§ **Work to complete**
For each line below that contains the word "hidden", make a copy.

[Data shown — start]

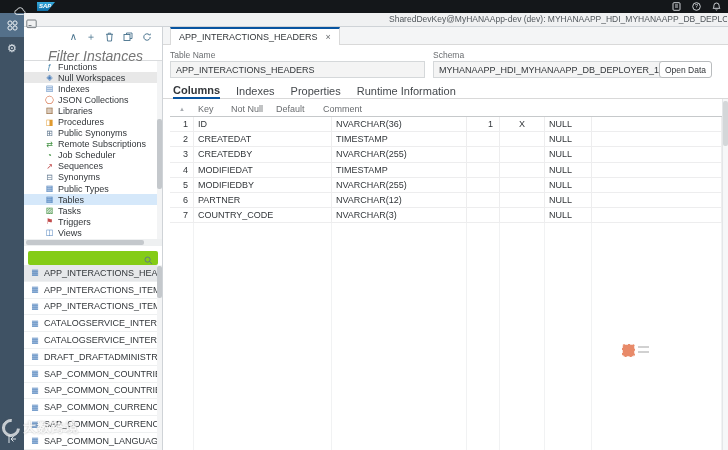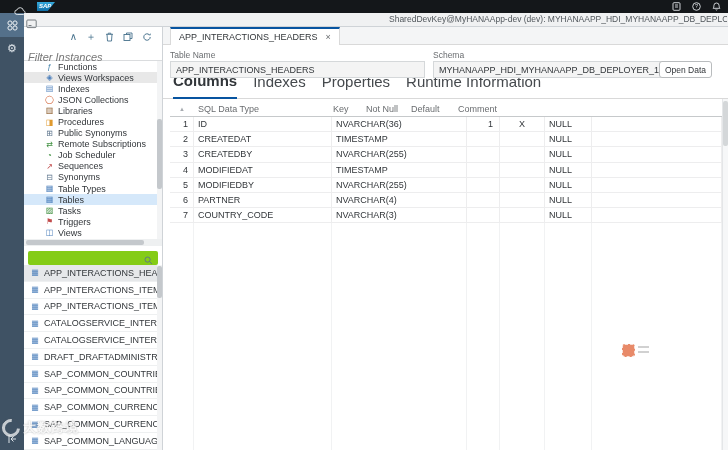--- a/index.html
+++ b/index.html
@@ -29,21 +29,21 @@
   #substrip{ position:absolute; left:24px; top:13px; right:0; height:14px; background:#f0f1f2; border-bottom:1px solid #cfd3d7; z-index:4; }
   #strip-icon{ position:absolute; left:2px; top:2px; }
   #breadcrumb{ position:absolute; left:365px; right:1px; top:0; line-height:13px; font-size:8.5px; color:#51575c; white-space:nowrap; overflow:hidden; }
 
   
   #sidebar{ position:absolute; left:24px; top:27px; width:139px; bottom:0; background:#fff; border-right:1px solid #cfd3d7; z-index:3; }
   #sb-toolbar{ height:20px; display:flex; align-items:center; justify-content:flex-end; gap:9px; padding-right:10px; }
   #sb-toolbar .tb{ color:#46718c; font-size:10px; line-height:10px; display:flex; align-items:center; }
   #sb-filter{ height:14px; border-bottom:1px solid #dadcde; }
   #sb-filter input{ width:100%; height:13px; border:0; outline:none; background:transparent; font-family:"Liberation Sans",sans-serif;
-    font-size:11px; font-style:italic; color:#74777a; padding-left:4px; }
+    font-size:14px; font-style:italic; color:#74777a; padding-left:24px; }
   #sb-tree{ height:178px; position:relative; overflow:hidden; }
   .trow{ height:11.1px; display:flex; align-items:center; padding-left:20px; font-size:9px; white-space:nowrap; }
   .trow.hover{ background:#e8e8e8; }
   .trow.selected{ background:#d5e8fa; }
   .ticon{ width:11px; margin-right:3px; font-size:8px; line-height:9px; text-align:center; flex:none; }
   .vtrack{ position:absolute; right:0; top:0; bottom:0; width:5px; background:#f3f4f5; }
   .vthumb{ position:absolute; right:0; width:5px; background:#c4c8cc; border-radius:2px; }
   #tree-thumb{ top:58px; height:70px; }
   #sb-hscroll{ height:7px; background:#eef0f1; position:relative; }
   #sb-hscroll .hthumb{ position:absolute; left:2px; top:1px; height:5px; width:118px; background:#c4c8cc; border-radius:2px; }
@@ -66,21 +66,21 @@
   #form{ position:relative; height:38px; }
   .flabel{ position:absolute; top:5px; font-size:8.5px; color:#6a6d70; }
   #tn-label{ left:7px;text-align:right; } #schema-label{ left:270px; }
   .ffield{ position:absolute; top:16px; height:17px; background:#f4f4f4; border:1px solid #d5d8da; font-family:"Liberation Sans",sans-serif;
     font-size:9px; color:#32363a; padding:0 5px; outline:none; }
   #tn-field{ left:7px; width:255px; }
   #schema-field{ left:270px; width:248px; }
   #open-data-btn{ position:absolute; right:16px; top:16px; height:17px; background:#fff; border:1px solid #b9bcbe; border-radius:3px;
     font-family:"Liberation Sans",sans-serif; font-size:8.5px; color:#32363a; padding:0 5px; }
   #subtabs{ height:16px; border-bottom:1px solid #d9d9d9; display:flex; align-items:flex-end; gap:16px; padding-left:10px; }
-  .stab{ font-size:15px; color:#45494d; padding-bottom:8px; white-space:nowrap; }
+  .stab{ font-size:11px; color:#45494d; padding-bottom:1px; white-space:nowrap; }
   .stab.selected{ color:#32363a; font-weight:bold; border-bottom:2px solid var(--accent); margin-bottom:-1px; }
 
   #gridwrap{ position:absolute; left:0; right:6px; top:74px; bottom:0; display:flex; flex-direction:column; padding-left:7px; }
   .grow{ display:flex; flex:none; }
   .gc{ display:block; overflow:hidden; white-space:nowrap; }
   .c0{ width:24px; text-align:right; padding-right:5px; }
   .c1{ width:138px; padding-left:4px; }
   .c2{ width:135px; padding-left:4px; }
   .c3{ width:33px; }
   .c4{ width:45px; }
@@ -198,21 +198,21 @@
       <input placeholder="Filter Instances" style="">
     </div>
     <div id="sb-tree">
 
       <div class="trow">
           <span class="ticon" style="color: rgb(63, 126, 168);">ƒ</span>
           <span class="tlabel">Functions</span>
         </div>
         <div class="trow hover">
           <span class="ticon" style="color: rgb(74, 126, 187);">◈</span>
-          <span class="tlabel">Views Workspaces</span>
+          <span class="tlabel">Null Workspaces</span>
         </div>
         <div class="trow">
           <span class="ticon" style="color: rgb(74, 126, 187);">▤</span>
           <span class="tlabel">Indexes</span>
         </div>
         <div class="trow">
           <span class="ticon" style="color: rgb(204, 79, 29);">◯</span>
           <span class="tlabel">JSON Collections</span>
         </div>
         <div class="trow">
@@ -238,21 +238,21 @@
         <div class="trow">
           <span class="ticon" style="color: rgb(193, 75, 75);">↗</span>
           <span class="tlabel">Sequences</span>
         </div>
         <div class="trow">
           <span class="ticon" style="color: rgb(91, 115, 139);">⊟</span>
           <span class="tlabel">Synonyms</span>
         </div>
         <div class="trow">
           <span class="ticon" style="color: rgb(74, 126, 187);">▦</span>
-          <span class="tlabel">Table Types</span>
+          <span class="tlabel">Public Types</span>
         </div>
         <div class="trow selected">
           <span class="ticon" style="color: rgb(74, 126, 187);">▦</span>
           <span class="tlabel">Tables</span>
         </div>
         <div class="trow">
           <span class="ticon" style="color: rgb(63, 143, 63);">▨</span>
           <span class="tlabel">Tasks</span>
         </div>
         <div class="trow">
@@ -348,21 +348,20 @@
     <div id="subtabs">
 
     <span class="stab selected">Columns</span>
         <span class="stab">Indexes</span>
         <span class="stab">Properties</span>
         <span class="stab">Runtime Information</span>
       </div>
     <div id="gridwrap">
       <div class="grow" id="ghead">
         <span class="gc c0">▲</span>
-        <span class="gc c2">SQL Data Type</span>
         <span class="gc c3">Key</span>
         <span class="gc c4">Not Null</span>
         <span class="gc c5">Default</span>
         <span class="gc c6">Comment</span>
       </div>
       <div id="gbody">
 
       <div class="grow">
             <span class="gc c0">1</span>
             <span class="gc c1">ID</span>
@@ -404,21 +403,21 @@
             <span class="gc c1">MODIFIEDBY</span>
             <span class="gc c2">NVARCHAR(255)</span>
             <span class="gc c3"></span>
             <span class="gc c4"></span>
             <span class="gc c5">NULL</span>
             <span class="gc c6"></span>
           </div>
           <div class="grow">
             <span class="gc c0">6</span>
             <span class="gc c1">PARTNER</span>
-            <span class="gc c2">NVARCHAR(4)</span>
+            <span class="gc c2">NVARCHAR(12)</span>
             <span class="gc c3"></span>
             <span class="gc c4"></span>
             <span class="gc c5">NULL</span>
             <span class="gc c6"></span>
           </div>
           <div class="grow">
             <span class="gc c0">7</span>
             <span class="gc c1">COUNTRY_CODE</span>
             <span class="gc c2">NVARCHAR(3)</span>
             <span class="gc c3"></span>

[Data shown — finish]

§ **Solution to this task**
   #breadcrumb{ position:absolute; left:365px; right:1px; top:0; line-height:13px; font-size:8.5px; color:#51575c; white-space:nowrap; overflow:hidden; }
   #sb-tree{ height:178px; position:relative; overflow:hidden; }
   .gc{ display:block; overflow:hidden; white-space:nowrap; }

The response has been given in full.